This is a meaty, mealy book on the origins of the modern ecological and environmental movement. Mann dives deep on two scientists — Norman Borlaug and William Vogt — who kicked off two very different approaches to the growing population of humans and our impact on the planet. Borlaug, the titular Wizard, espouses technology as the path to a sustaining and supporting continued exponential growth. Vogt, as the Prophet, advocates for restraint and responsible consumption. Both men made a significant impact on humans’ relationship with the environment during their lifetime; Borlaug won the Nobel prize for his work engineering high-yield wheat, and Vogt more or less invented environmentalism.

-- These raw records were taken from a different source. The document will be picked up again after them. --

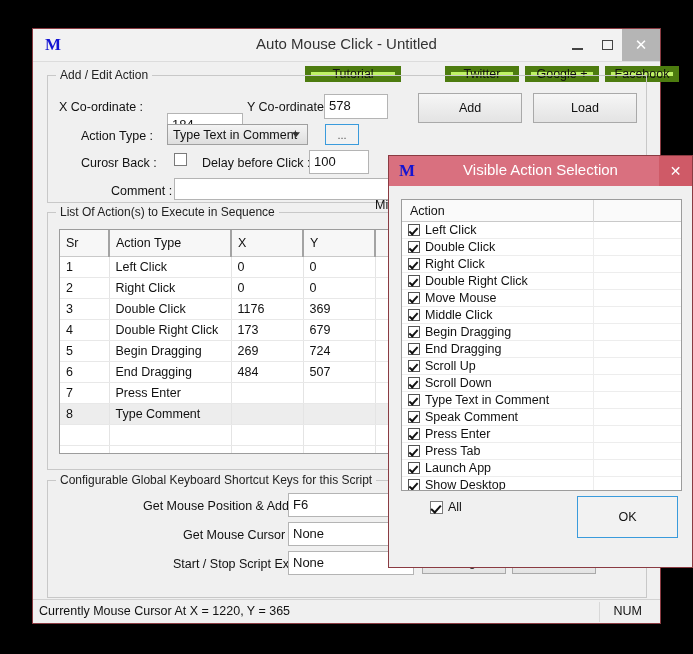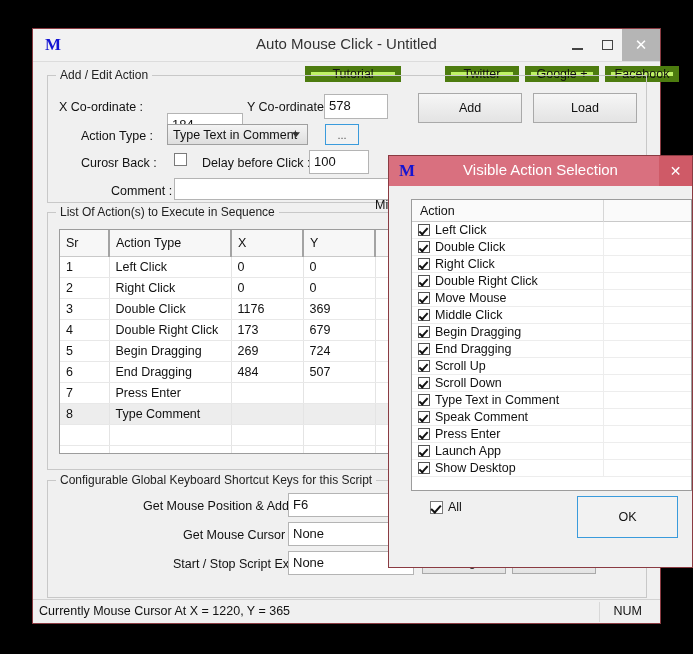--- a/index.html
+++ b/index.html
@@ -103,7 +103,7 @@
     display:flex;align-items:center;justify-content:center;font-size:14px;
   }
   .mlist{
-    position:absolute;left:22px;top:43px;width:281px;height:292px;
+    position:absolute;left:12px;top:43px;width:281px;height:292px;
     background:#fff;border:1px solid #9c9c9c;box-sizing:border-box;overflow:hidden;
   }
   .mlist .hdr{

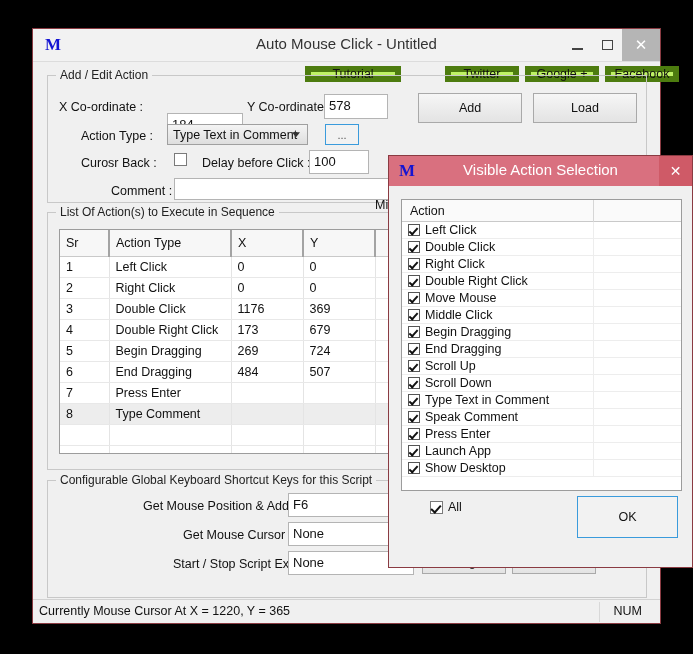--- a/index.html
+++ b/index.html
@@ -371,6 +371,11 @@
           </div>
           <div class="mrow">
             <span class="cb"></span>
+            <span>Press Tab</span>
+            <i class="vsplit"></i>
+          </div>
+          <div class="mrow">
+            <span class="cb"></span>
             <span>Launch App</span>
             <i class="vsplit"></i>
           </div>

I found Mann’s dichotomy false, though. One can believe technology can sustain growth while simultaneously advocating for restraint in consumption. The wizard vs. prophet debate is easily won: why not both?

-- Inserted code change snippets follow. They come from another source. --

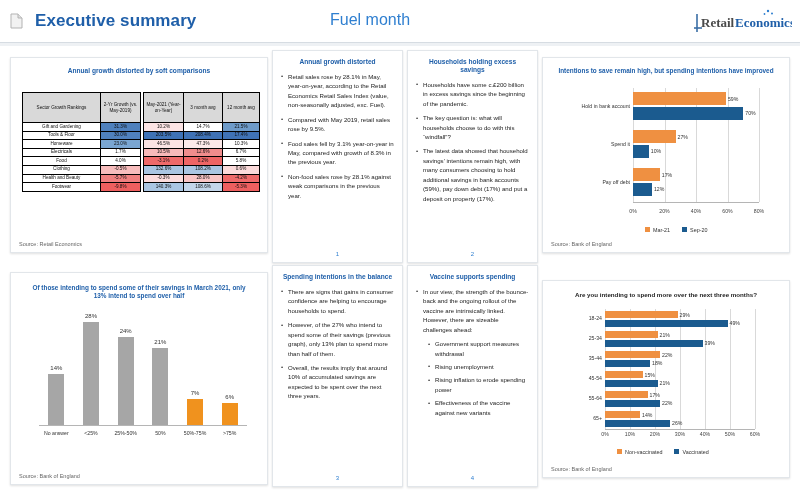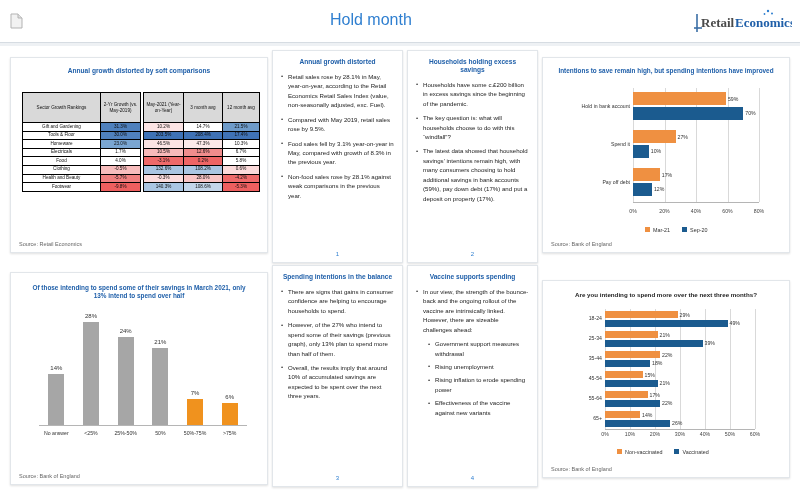--- a/index.html
+++ b/index.html
@@ -111,6 +111,7 @@
       <path d="M1 1h7l4 4v10H1z" fill="#f2f2f2" stroke="#b3b3b3" stroke-width="1"></path>
       <path d="M8 1v4h4" fill="#e0e0e0" stroke="#b3b3b3" stroke-width="1"></path>
     </svg>
+    <div class="title">Executive summary</div>
     <div class="subtitle">Hold month</div>
     <div class="logo">
       <svg width="98" height="26" viewBox="0 0 98 26">

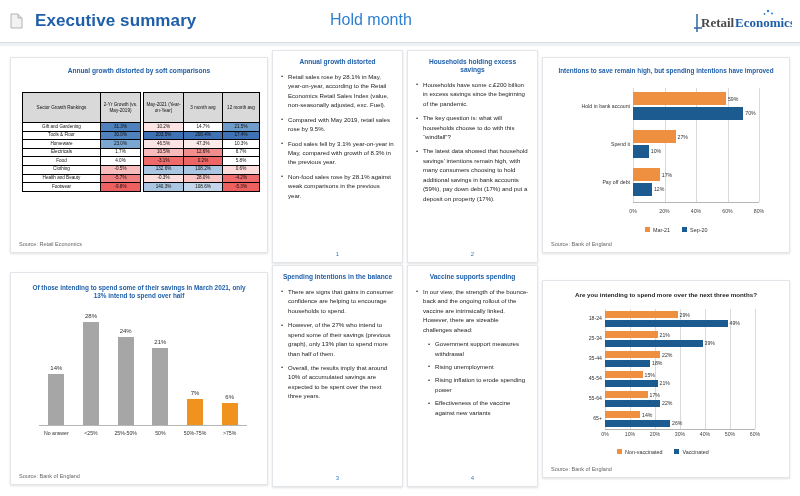--- a/index.html
+++ b/index.html
@@ -112,7 +112,7 @@
       <path d="M8 1v4h4" fill="#e0e0e0" stroke="#b3b3b3" stroke-width="1"></path>
     </svg>
     <div class="title">Executive summary</div>
-    <div class="subtitle">Hold month</div>
+    <div class="subtitle">Fuel month</div>
     <div class="logo">
       <svg width="98" height="26" viewBox="0 0 98 26">
         <circle cx="74" cy="3" r="1.2" fill="#2f7fd0"></circle>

Also, while Vogt had a significant influence over policies of conservation in the late 20th century, Borlaug literally saved hundreds of millions of lives. Hybrid wheat and rice made Mexico, India, Pakistan, and others significantly less reliant on imported food, creating stronger, more independent economies in those nations. This chart says a lot — grain yield in India and Mexico hockey sticks in the 1960s, more than tripling by 2000. Mann egregiously overstates Vogt’s contributions as compared to Borlaug’s. Maybe I’m a biased Wizard here, but Vogt’s stance on population control also get underplayed, and they stray a bit too far into some of the nastier trends in 20th century nation-building.
Overall, solid historical non-fiction. I give it a B.